Foto: ap/Mark Schiefelbein

KI anno 1769

Der Mechanical Turk, englisch für Schachtürke, ist eigentlich eine österreichische Erfindung. Ein Beamter stellte 1769 eine Maschine vor, die angeblich selbstständig Schach spielen konnte. Tatsächlich versteckte sich in dem Gerät aber ein echter Schachspieler. So ist es auch bei der gleichnamigen Amazon-Plattform: Aufgaben, die eigentlich Computer bewältigen sollten, werden dort von Menschen erledigt. Artificial artificial intelligence – künstliche künstliche Intelligenz – lautete bis vor kurzem noch der Slogan von Mechanical Turks.

Anmelden kann sich jeder, der einen Amazon-Account hat, also auch ich. Danach warten Millionen sogenannter HITs – Human Intelligence Tasks – auf ihre Bearbeitung. Für drei Cent pro Bild soll ich bunte Rechtecke um Personen oder Fahrzeuge zeichnen, für die Transkription einer dreiminütigen Aufnahme bekommt man 35 Cent. Einen stolzen Cent bekomme ich, wenn ich animierte Gifs der richtigen Kategorie zuordne.

Hinter finnischen Gardinen

500.000 Personen sind bei der Plattform registriert, aktiv sind weit weniger. 2.000 sind es, die gerade zu jeder Tages- und Nachtzeit klicken sollen. Sie tun das für einen Hungerlohn: Mehr als die Hälfte der Mitglieder soll laut einer Studie des Pew Research Center weniger als fünf US-Dollar pro Stunde verdienen.

Nicht auf Mechanical Turks will sich Vainu verlassen. Das finnische Start-up bietet Berichte zu Unternehmen an. Dafür analysiert Vainu öffentlich verfügbare Daten, etwa Geschäftsberichte oder Artikel in Medien. Das geschehe zwar hauptsächlich automatisch, "momentan können unsere Algorithmen aber zum Beispiel nicht zwischen Apple als Obst und als Unternehmen unterscheiden", sagt der Geschäftsführer Tuomas Rasila zum STANDARD.

Keine Gewalt mit Tastaturen

Deshalb arbeiten neuerdings Häftlinge für Vainu. Wie viel sie genau verdienen, weiß Rasila nicht, da seine Firma die Gefängnisverwaltung und nicht die Insassen direkt bezahle. Es seien "ein paar hundert Euro" – mehr als auf der Amazon-Plattform, wo Vainu kaum finnischsprachige Arbeiter fand, aber immer noch Aufgaben einstellt. Das Gefängnis sei froh über den Deal, da Tastaturen weniger Gewaltrisiko als etwa Heckenscheren bergen.

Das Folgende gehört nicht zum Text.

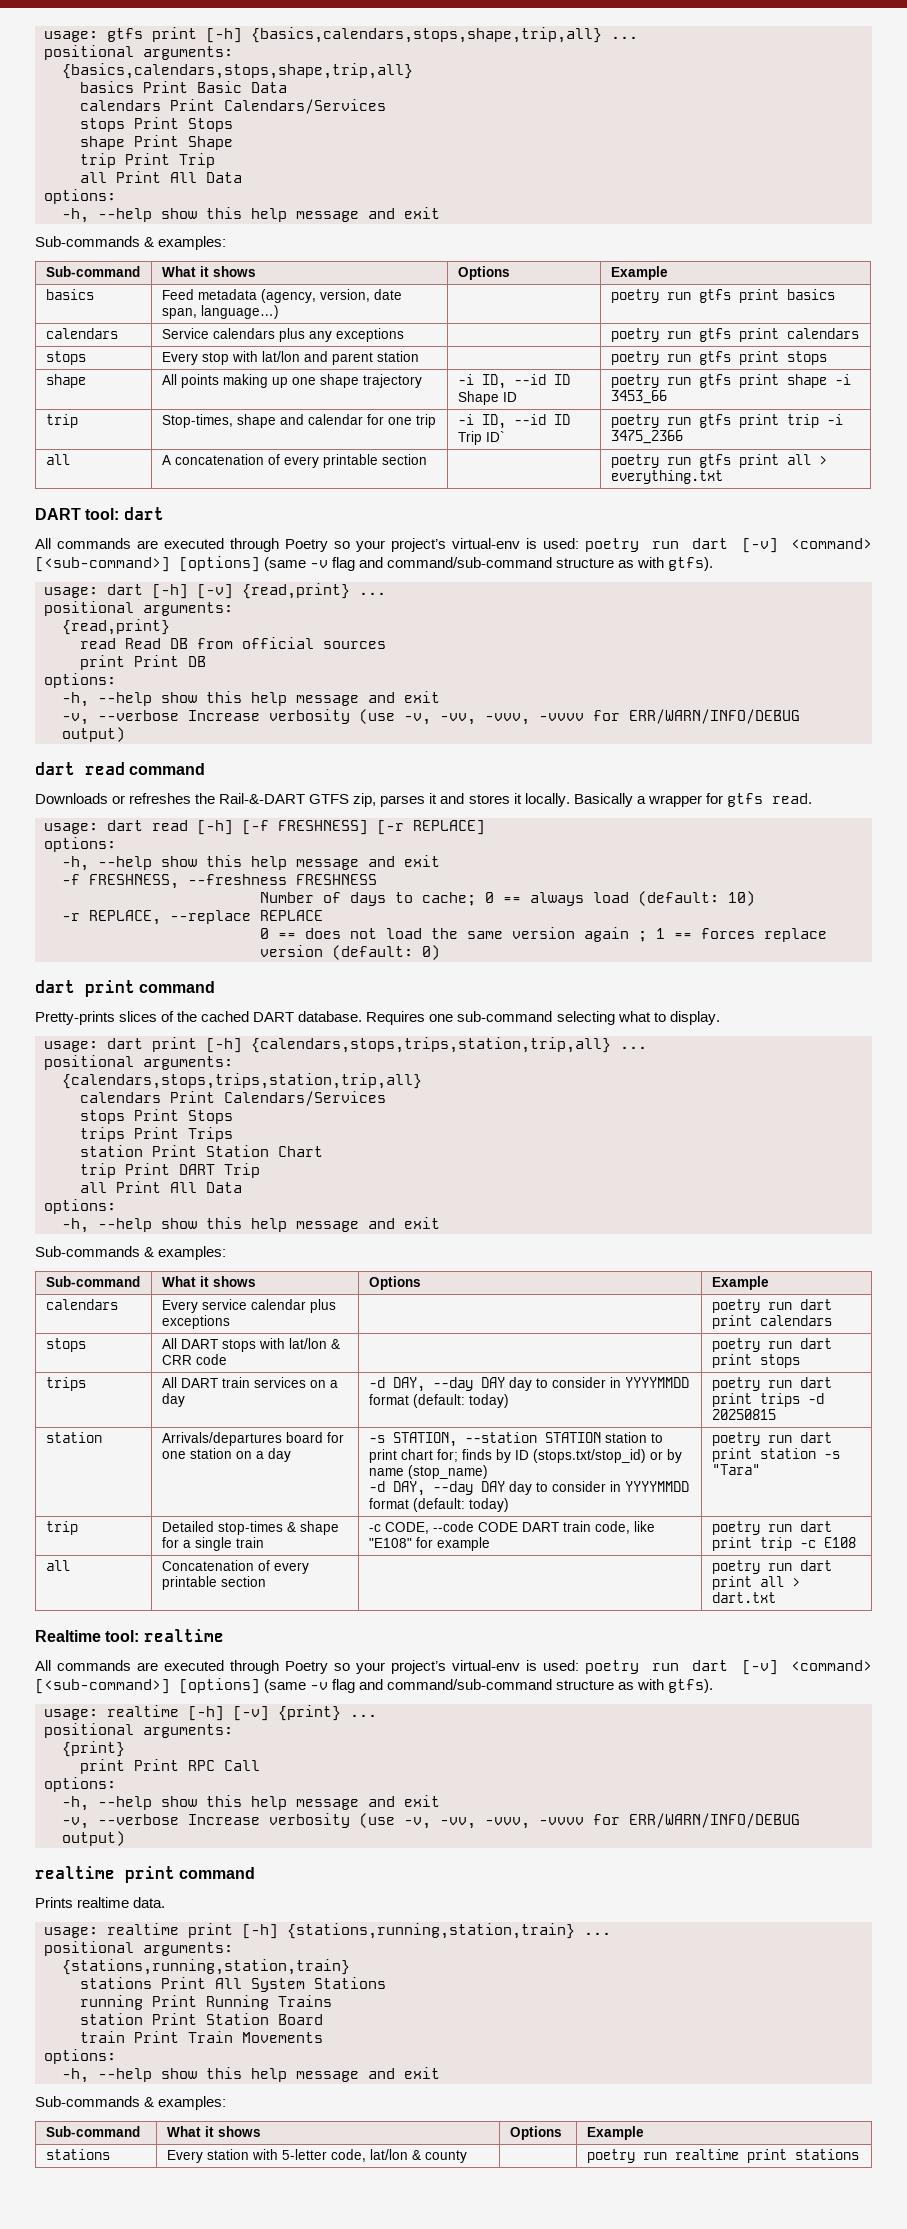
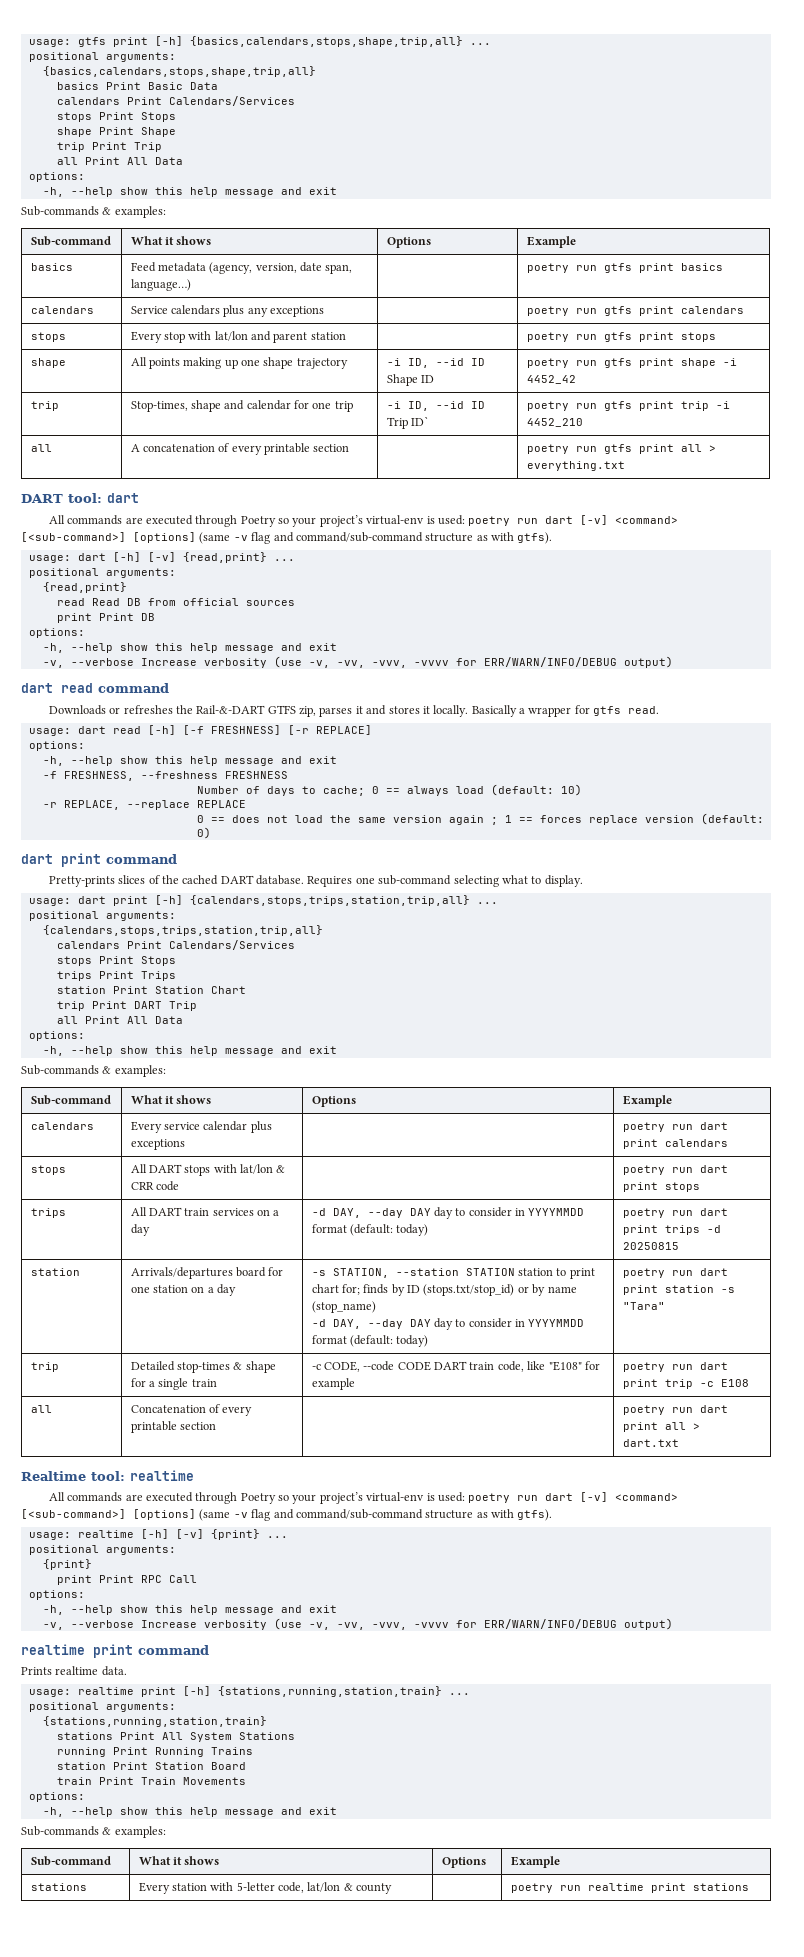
- shape | All points making up one shape trajectory | -i ID, --id ID Shape ID | poetry run gtfs print shape -i 3453_66
+ shape | All points making up one shape trajectory | -i ID, --id ID Shape ID | poetry run gtfs print shape -i 4452_42
- trip | Stop-times, shape and calendar for one trip | -i ID, --id ID Trip ID` | poetry run gtfs print trip -i 3475_2366
+ trip | Stop-times, shape and calendar for one trip | -i ID, --id ID Trip ID` | poetry run gtfs print trip -i 4452_210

Ist diese mental und motorisch anspruchslose Klickarbeit später am Arbeitsmarkt verwertbar? "Vielleicht kann man ein bisschen schneller lesen, wenn man entlassen wird", sagt Rasila. Doch er gesteht ein, dass die Arbeit eigentlich jeder, der lesen und schreiben kann, erledigen könnte. Ethische Bedenken sieht er nicht. Die Gig-Economy sei etwas, mit dem wir leben müssten. "Und was ist falsch daran, Menschen zu bezahlen, die freiwillig arbeiten?", fragt Rasila.

Denn im Gegensatz zu Österreich müssen Häftlinge in Finnland nicht arbeiten. Algorithmen werden in den österreichischen Gefängnissen übrigens nicht trainiert. Insassen üben grundsätzlich "klassische Lehrberufe" aus oder arbeiten als Systemerhalter in den Justizanstalten, teilt das Justizministerium auf STANDARD-Anfrage mit. Computer kommen nur als Lernmedium zum Einsatz.

Eins fünfzig pro Stunde

Eine Expertengruppe der EU hat kürzlich Ethikleitlinien zur Entwicklung vertrauenswürdiger künstlicher Intelligenz vorgestellt. Es geht vor allem um Privatsphäre, Datenschutz und Transparenz. Die Arbeitsbedingungen des digitalen Prekariats, das die KI trainiert, kommen nicht zur Sprache.

Nach einer Stunde beende ich meine Karriere als Clickworker. Auszahlen lassen kann ich mir meinen Lohn nur als Amazon-Gutschein. 90 Aufgaben habe ich in der Stunde geschafft. Dank mir ist irgendeine künstliche Intelligenz ein klein bisschen intelligenter geworden. Welche, das lässt sich nicht herausfinden. Vielleicht ist es Google, Facebook oder Amazon selbst, vielleicht ein Tech-Start-up, das mit seinen Technologien noch Millionen verdienen wird.

Ich habe jedenfalls 1,48 Euro verdient. (Philip Pramer, 20.4.2019)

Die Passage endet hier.